What the task requires
Please reproduce the lines of the records below from the one holding "font-family: none ->" through the one holding "text: Negative ->", inclusive, skipping all pictures.

Extracted records
============================================================
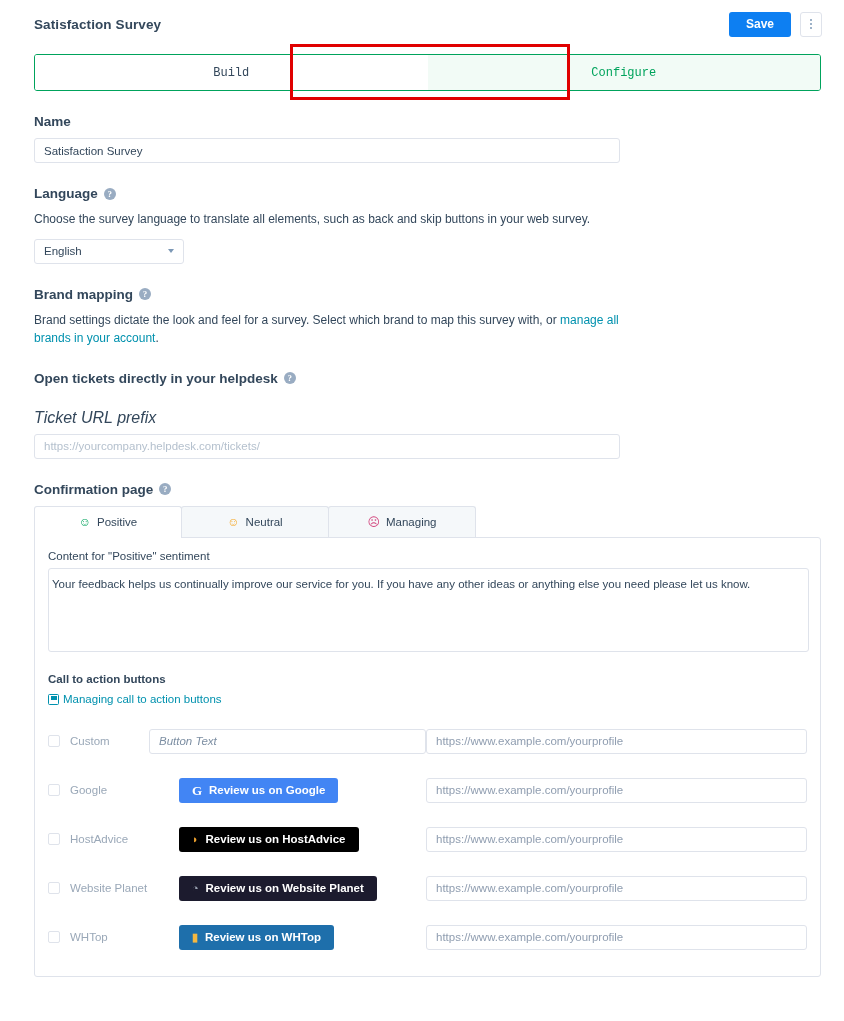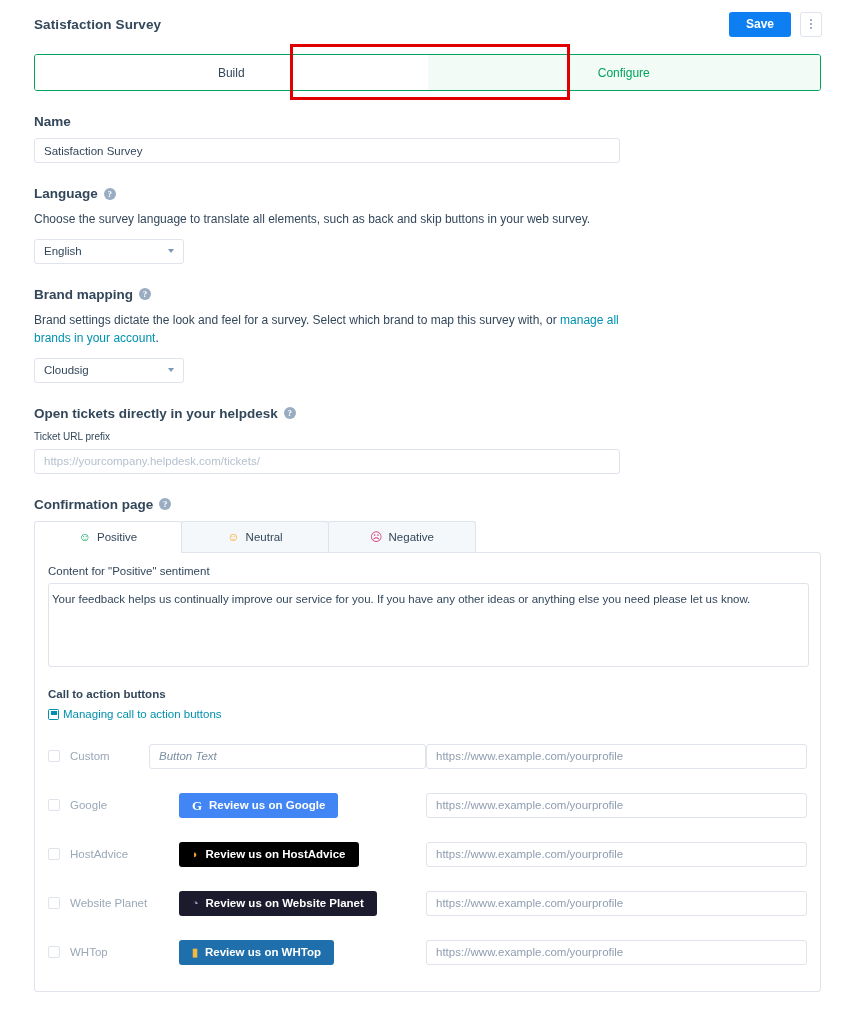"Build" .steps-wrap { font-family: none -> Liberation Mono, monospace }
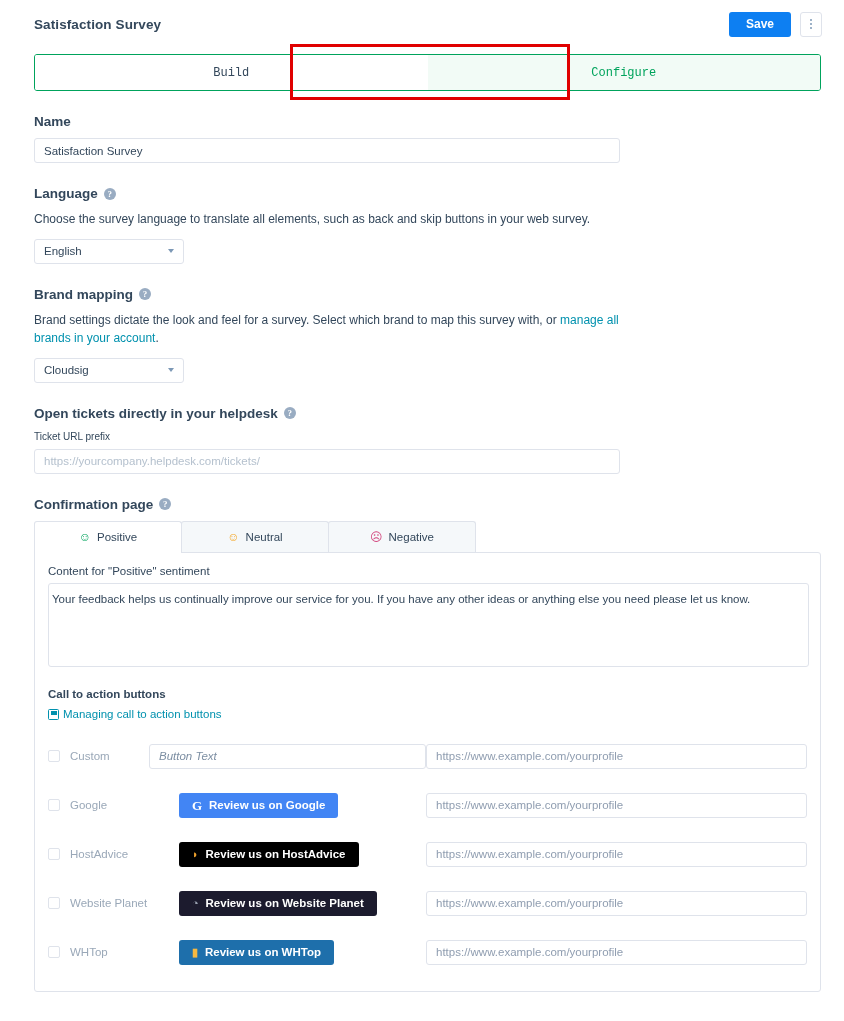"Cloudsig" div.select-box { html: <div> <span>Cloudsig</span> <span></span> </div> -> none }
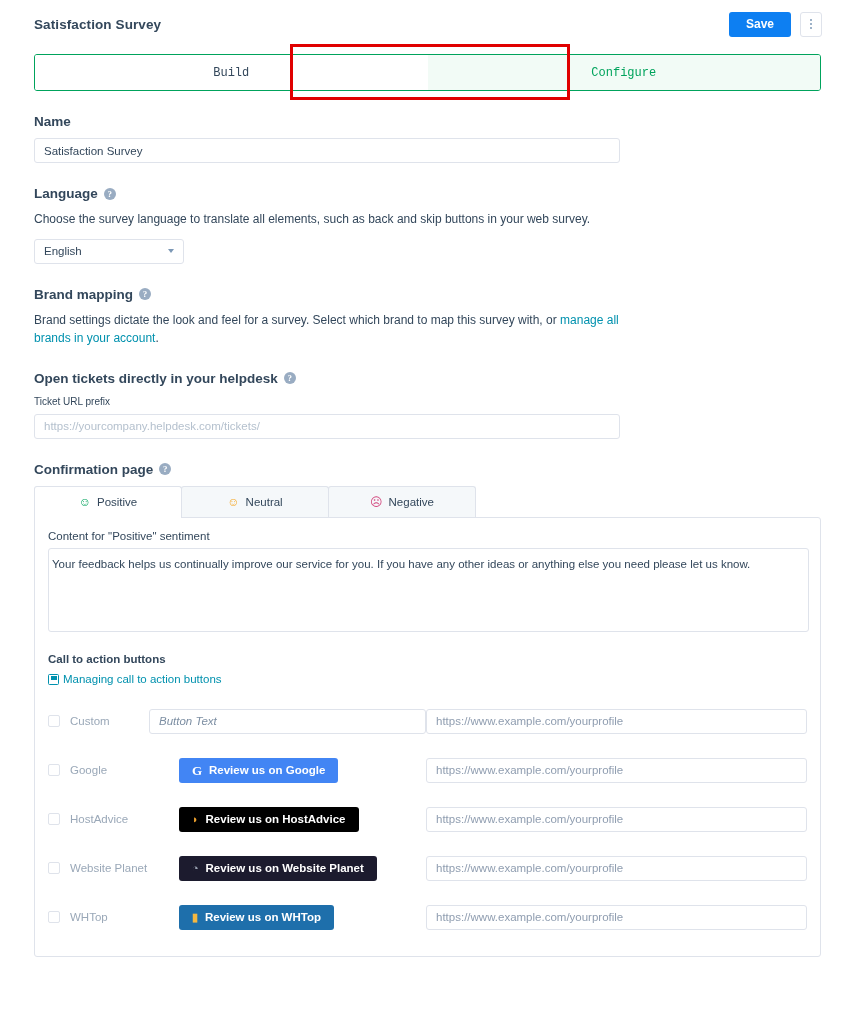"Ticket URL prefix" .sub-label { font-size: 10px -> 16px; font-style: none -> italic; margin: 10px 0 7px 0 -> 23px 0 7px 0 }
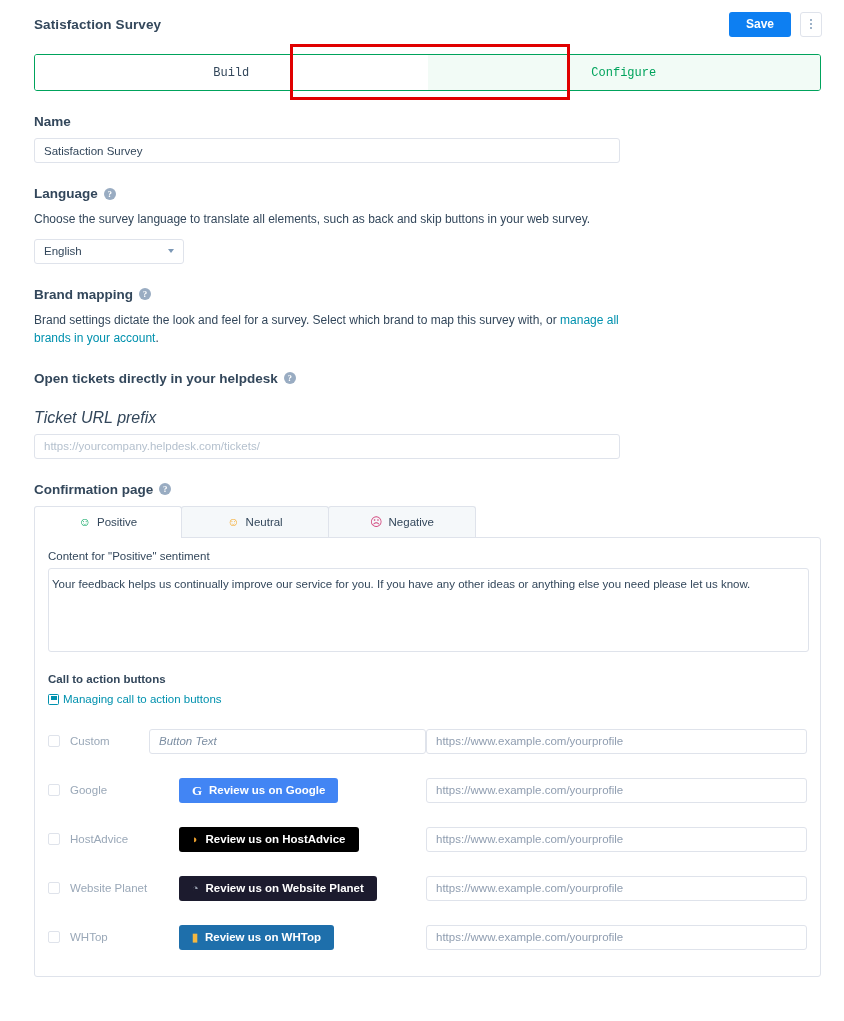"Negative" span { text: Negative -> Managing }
============================================================
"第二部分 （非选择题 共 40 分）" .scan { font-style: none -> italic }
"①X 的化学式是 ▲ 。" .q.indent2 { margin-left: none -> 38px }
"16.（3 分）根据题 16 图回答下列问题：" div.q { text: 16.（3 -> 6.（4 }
============================================================
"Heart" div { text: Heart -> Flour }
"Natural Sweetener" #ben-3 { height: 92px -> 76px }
============================================================
Completed exercise
"Build" .steps-wrap { font-family: none -> Liberation Mono, monospace }
"Cloudsig" div.select-box { html: <div> <span>Cloudsig</span> <span></span> </div> -> none }
"Ticket URL prefix" .sub-label { font-size: 10px -> 16px; font-style: none -> italic; margin: 10px 0 7px 0 -> 23px 0 7px 0 }
"Negative" span { text: Negative -> Managing }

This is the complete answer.